Activity:
Transcribe all of the records, leaving out any pictures.

(Front-end code change data)
>>>

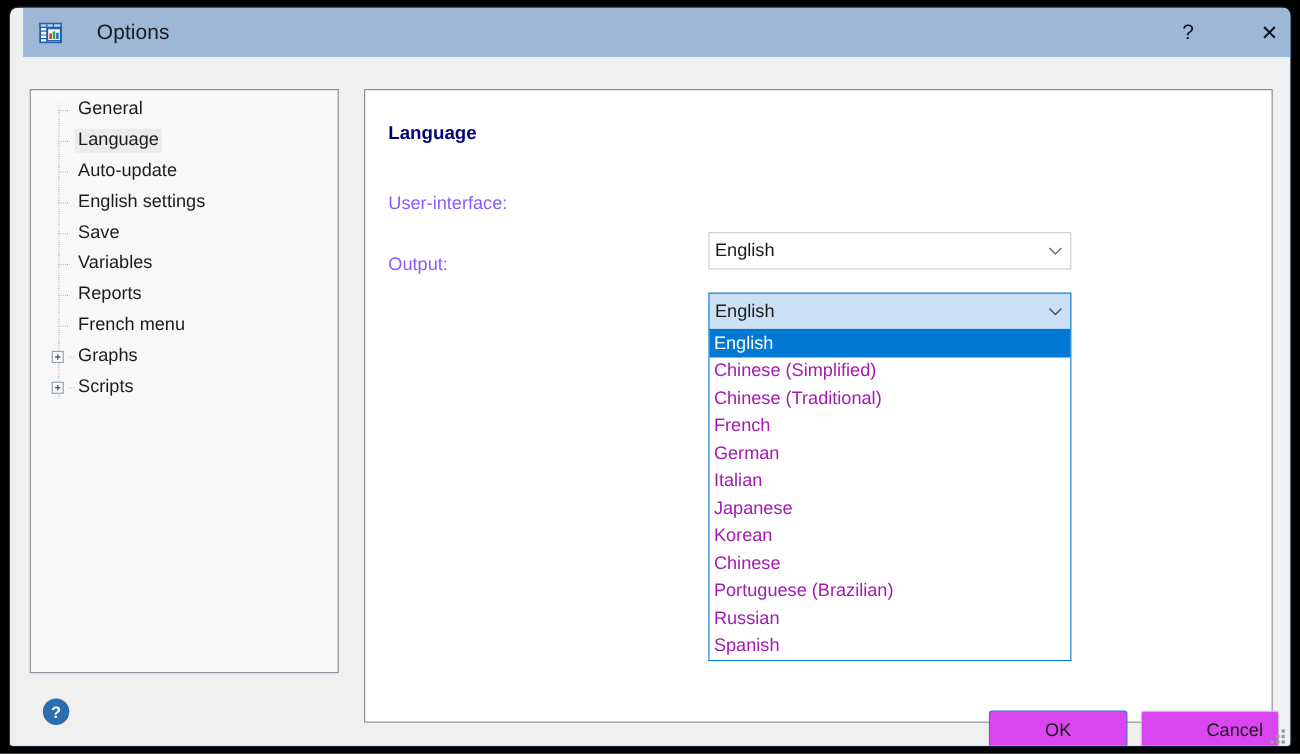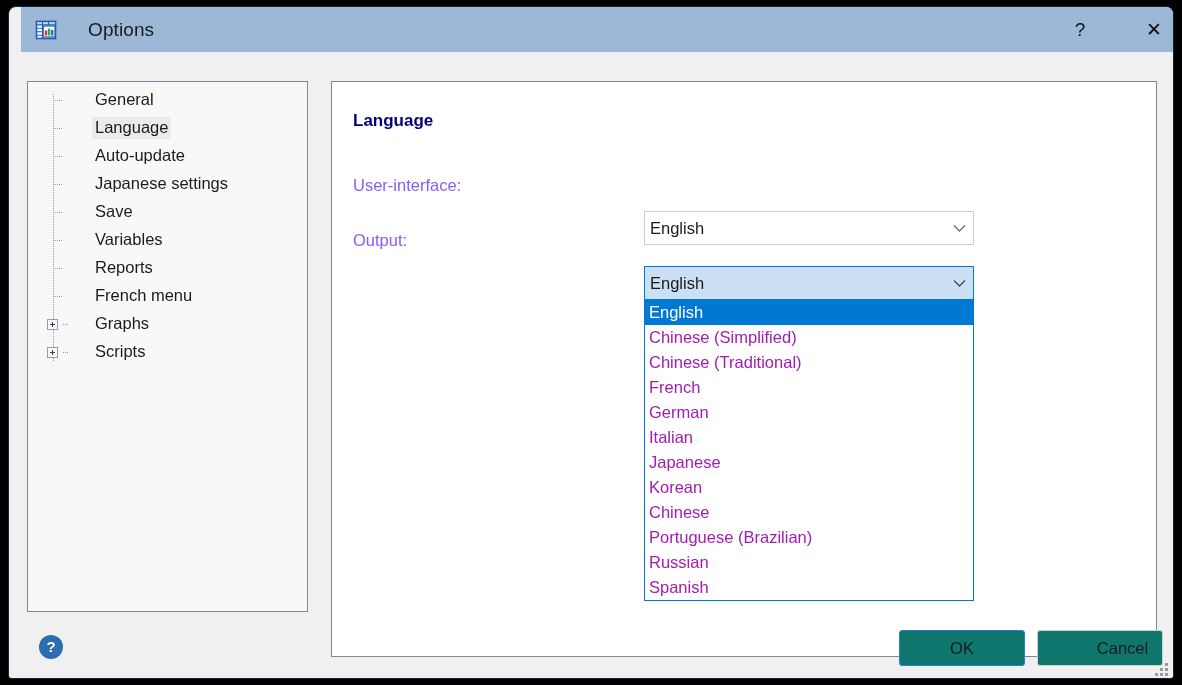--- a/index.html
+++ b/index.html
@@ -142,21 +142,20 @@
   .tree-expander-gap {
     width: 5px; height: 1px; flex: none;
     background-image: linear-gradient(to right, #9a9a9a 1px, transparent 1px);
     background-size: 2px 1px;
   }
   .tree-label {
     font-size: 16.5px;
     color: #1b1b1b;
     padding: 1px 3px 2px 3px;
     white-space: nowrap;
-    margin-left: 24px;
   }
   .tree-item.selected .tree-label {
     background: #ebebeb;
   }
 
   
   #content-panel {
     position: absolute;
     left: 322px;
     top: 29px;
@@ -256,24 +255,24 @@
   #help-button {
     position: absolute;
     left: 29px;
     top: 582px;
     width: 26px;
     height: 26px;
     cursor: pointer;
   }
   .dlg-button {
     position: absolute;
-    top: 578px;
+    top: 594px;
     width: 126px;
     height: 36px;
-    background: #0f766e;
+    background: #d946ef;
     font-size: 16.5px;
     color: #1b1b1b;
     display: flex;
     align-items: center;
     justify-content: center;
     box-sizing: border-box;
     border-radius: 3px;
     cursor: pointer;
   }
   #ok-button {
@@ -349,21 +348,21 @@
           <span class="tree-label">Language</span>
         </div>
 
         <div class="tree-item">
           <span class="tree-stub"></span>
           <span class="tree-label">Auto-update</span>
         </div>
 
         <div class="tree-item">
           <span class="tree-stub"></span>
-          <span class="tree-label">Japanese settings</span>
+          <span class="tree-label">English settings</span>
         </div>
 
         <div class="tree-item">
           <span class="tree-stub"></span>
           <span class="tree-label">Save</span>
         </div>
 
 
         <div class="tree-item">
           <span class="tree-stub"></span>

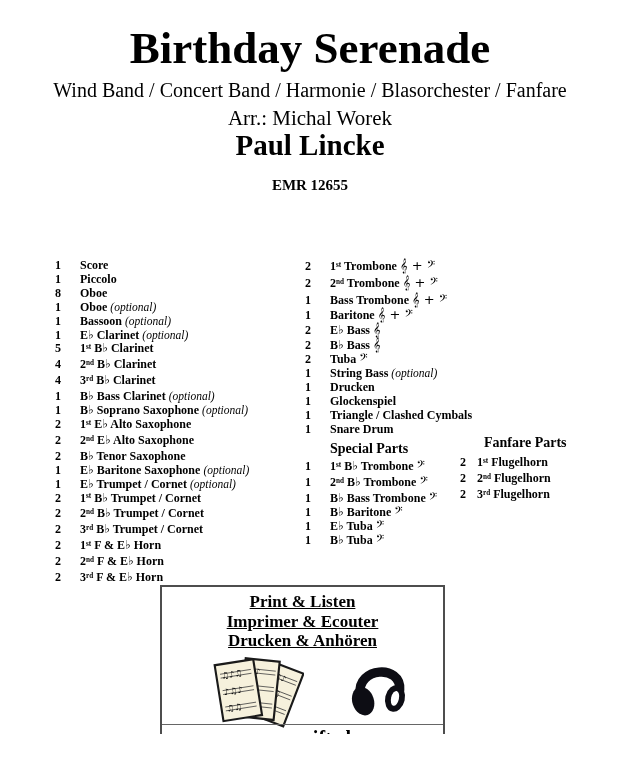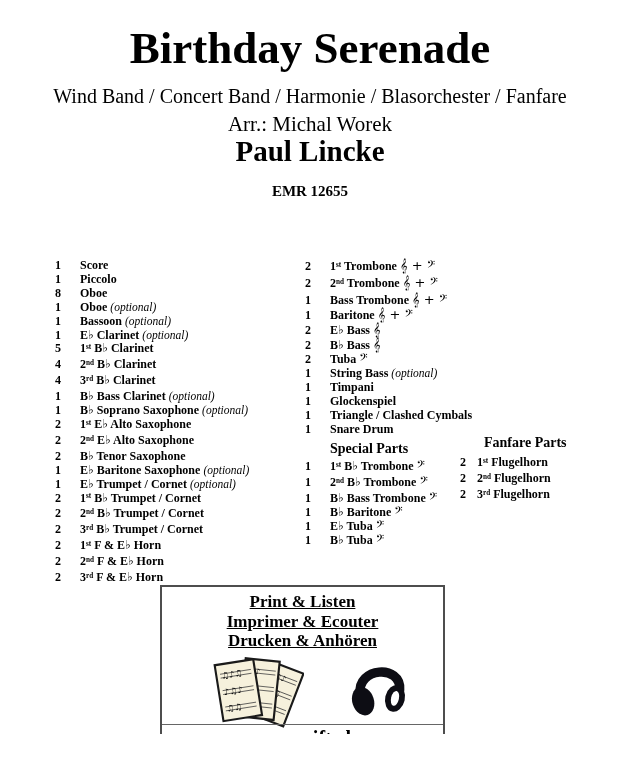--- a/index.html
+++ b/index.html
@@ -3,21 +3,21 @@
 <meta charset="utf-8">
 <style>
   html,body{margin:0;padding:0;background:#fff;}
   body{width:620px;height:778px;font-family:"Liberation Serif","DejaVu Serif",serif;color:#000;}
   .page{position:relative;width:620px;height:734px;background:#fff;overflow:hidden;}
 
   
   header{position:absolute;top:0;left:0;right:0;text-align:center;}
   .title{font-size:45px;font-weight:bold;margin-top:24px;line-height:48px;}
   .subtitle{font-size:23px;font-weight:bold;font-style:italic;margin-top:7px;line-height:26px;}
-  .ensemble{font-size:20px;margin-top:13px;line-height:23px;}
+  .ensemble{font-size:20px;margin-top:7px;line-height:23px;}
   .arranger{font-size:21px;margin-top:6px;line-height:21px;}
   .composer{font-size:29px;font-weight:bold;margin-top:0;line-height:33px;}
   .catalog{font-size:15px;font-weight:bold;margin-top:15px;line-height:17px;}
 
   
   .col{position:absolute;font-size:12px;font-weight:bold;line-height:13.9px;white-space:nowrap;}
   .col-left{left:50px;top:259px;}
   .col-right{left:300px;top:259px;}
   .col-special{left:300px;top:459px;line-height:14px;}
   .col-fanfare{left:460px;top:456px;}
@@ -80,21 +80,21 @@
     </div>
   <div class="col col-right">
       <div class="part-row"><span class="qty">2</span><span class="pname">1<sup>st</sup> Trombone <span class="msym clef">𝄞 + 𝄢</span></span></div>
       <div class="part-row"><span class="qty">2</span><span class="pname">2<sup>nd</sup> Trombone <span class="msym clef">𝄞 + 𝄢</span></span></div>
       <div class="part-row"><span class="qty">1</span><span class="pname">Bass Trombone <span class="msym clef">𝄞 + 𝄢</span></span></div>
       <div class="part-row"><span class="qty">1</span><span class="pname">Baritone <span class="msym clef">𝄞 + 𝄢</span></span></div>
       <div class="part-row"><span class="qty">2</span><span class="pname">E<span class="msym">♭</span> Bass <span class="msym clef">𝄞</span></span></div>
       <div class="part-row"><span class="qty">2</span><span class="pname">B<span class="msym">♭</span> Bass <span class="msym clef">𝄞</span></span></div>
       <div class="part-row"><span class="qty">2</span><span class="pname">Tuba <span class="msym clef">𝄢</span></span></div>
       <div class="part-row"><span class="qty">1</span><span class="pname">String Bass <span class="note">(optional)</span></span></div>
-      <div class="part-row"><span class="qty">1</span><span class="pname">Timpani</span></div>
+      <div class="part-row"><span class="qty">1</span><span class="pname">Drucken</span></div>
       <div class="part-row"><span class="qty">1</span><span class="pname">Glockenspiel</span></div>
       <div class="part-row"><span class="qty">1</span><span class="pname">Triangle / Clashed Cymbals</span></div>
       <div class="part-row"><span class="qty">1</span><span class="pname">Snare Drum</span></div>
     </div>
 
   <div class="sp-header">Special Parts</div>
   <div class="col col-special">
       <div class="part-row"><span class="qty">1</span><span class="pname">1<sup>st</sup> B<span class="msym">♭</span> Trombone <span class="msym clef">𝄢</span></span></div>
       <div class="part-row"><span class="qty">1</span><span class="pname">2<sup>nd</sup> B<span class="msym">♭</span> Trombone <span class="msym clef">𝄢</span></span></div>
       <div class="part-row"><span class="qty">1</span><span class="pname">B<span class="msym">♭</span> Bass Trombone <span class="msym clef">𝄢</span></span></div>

<<<

Written solution:
--- a/index.html
+++ b/index.html
@@ -142,21 +142,20 @@
   .tree-expander-gap {
     width: 5px; height: 1px; flex: none;
     background-image: linear-gradient(to right, #9a9a9a 1px, transparent 1px);
     background-size: 2px 1px;
   }
   .tree-label {
     font-size: 16.5px;
     color: #1b1b1b;
     padding: 1px 3px 2px 3px;
     white-space: nowrap;
-    margin-left: 24px;
   }
   .tree-item.selected .tree-label {
     background: #ebebeb;
   }
 
   
   #content-panel {
     position: absolute;
     left: 322px;
     top: 29px;
@@ -256,24 +255,24 @@
   #help-button {
     position: absolute;
     left: 29px;
     top: 582px;
     width: 26px;
     height: 26px;
     cursor: pointer;
   }
   .dlg-button {
     position: absolute;
-    top: 578px;
+    top: 594px;
     width: 126px;
     height: 36px;
-    background: #0f766e;
+    background: #d946ef;
     font-size: 16.5px;
     color: #1b1b1b;
     display: flex;
     align-items: center;
     justify-content: center;
     box-sizing: border-box;
     border-radius: 3px;
     cursor: pointer;
   }
   #ok-button {
@@ -349,21 +348,21 @@
           <span class="tree-label">Language</span>
         </div>
 
         <div class="tree-item">
           <span class="tree-stub"></span>
           <span class="tree-label">Auto-update</span>
         </div>
 
         <div class="tree-item">
           <span class="tree-stub"></span>
-          <span class="tree-label">Japanese settings</span>
+          <span class="tree-label">English settings</span>
         </div>
 
         <div class="tree-item">
           <span class="tree-stub"></span>
           <span class="tree-label">Save</span>
         </div>
 
 
         <div class="tree-item">
           <span class="tree-stub"></span>

--- a/index.html
+++ b/index.html
@@ -3,21 +3,21 @@
 <meta charset="utf-8">
 <style>
   html,body{margin:0;padding:0;background:#fff;}
   body{width:620px;height:778px;font-family:"Liberation Serif","DejaVu Serif",serif;color:#000;}
   .page{position:relative;width:620px;height:734px;background:#fff;overflow:hidden;}
 
   
   header{position:absolute;top:0;left:0;right:0;text-align:center;}
   .title{font-size:45px;font-weight:bold;margin-top:24px;line-height:48px;}
   .subtitle{font-size:23px;font-weight:bold;font-style:italic;margin-top:7px;line-height:26px;}
-  .ensemble{font-size:20px;margin-top:13px;line-height:23px;}
+  .ensemble{font-size:20px;margin-top:7px;line-height:23px;}
   .arranger{font-size:21px;margin-top:6px;line-height:21px;}
   .composer{font-size:29px;font-weight:bold;margin-top:0;line-height:33px;}
   .catalog{font-size:15px;font-weight:bold;margin-top:15px;line-height:17px;}
 
   
   .col{position:absolute;font-size:12px;font-weight:bold;line-height:13.9px;white-space:nowrap;}
   .col-left{left:50px;top:259px;}
   .col-right{left:300px;top:259px;}
   .col-special{left:300px;top:459px;line-height:14px;}
   .col-fanfare{left:460px;top:456px;}
@@ -80,21 +80,21 @@
     </div>
   <div class="col col-right">
       <div class="part-row"><span class="qty">2</span><span class="pname">1<sup>st</sup> Trombone <span class="msym clef">𝄞 + 𝄢</span></span></div>
       <div class="part-row"><span class="qty">2</span><span class="pname">2<sup>nd</sup> Trombone <span class="msym clef">𝄞 + 𝄢</span></span></div>
       <div class="part-row"><span class="qty">1</span><span class="pname">Bass Trombone <span class="msym clef">𝄞 + 𝄢</span></span></div>
       <div class="part-row"><span class="qty">1</span><span class="pname">Baritone <span class="msym clef">𝄞 + 𝄢</span></span></div>
       <div class="part-row"><span class="qty">2</span><span class="pname">E<span class="msym">♭</span> Bass <span class="msym clef">𝄞</span></span></div>
       <div class="part-row"><span class="qty">2</span><span class="pname">B<span class="msym">♭</span> Bass <span class="msym clef">𝄞</span></span></div>
       <div class="part-row"><span class="qty">2</span><span class="pname">Tuba <span class="msym clef">𝄢</span></span></div>
       <div class="part-row"><span class="qty">1</span><span class="pname">String Bass <span class="note">(optional)</span></span></div>
-      <div class="part-row"><span class="qty">1</span><span class="pname">Timpani</span></div>
+      <div class="part-row"><span class="qty">1</span><span class="pname">Drucken</span></div>
       <div class="part-row"><span class="qty">1</span><span class="pname">Glockenspiel</span></div>
       <div class="part-row"><span class="qty">1</span><span class="pname">Triangle / Clashed Cymbals</span></div>
       <div class="part-row"><span class="qty">1</span><span class="pname">Snare Drum</span></div>
     </div>
 
   <div class="sp-header">Special Parts</div>
   <div class="col col-special">
       <div class="part-row"><span class="qty">1</span><span class="pname">1<sup>st</sup> B<span class="msym">♭</span> Trombone <span class="msym clef">𝄢</span></span></div>
       <div class="part-row"><span class="qty">1</span><span class="pname">2<sup>nd</sup> B<span class="msym">♭</span> Trombone <span class="msym clef">𝄢</span></span></div>
       <div class="part-row"><span class="qty">1</span><span class="pname">B<span class="msym">♭</span> Bass Trombone <span class="msym clef">𝄢</span></span></div>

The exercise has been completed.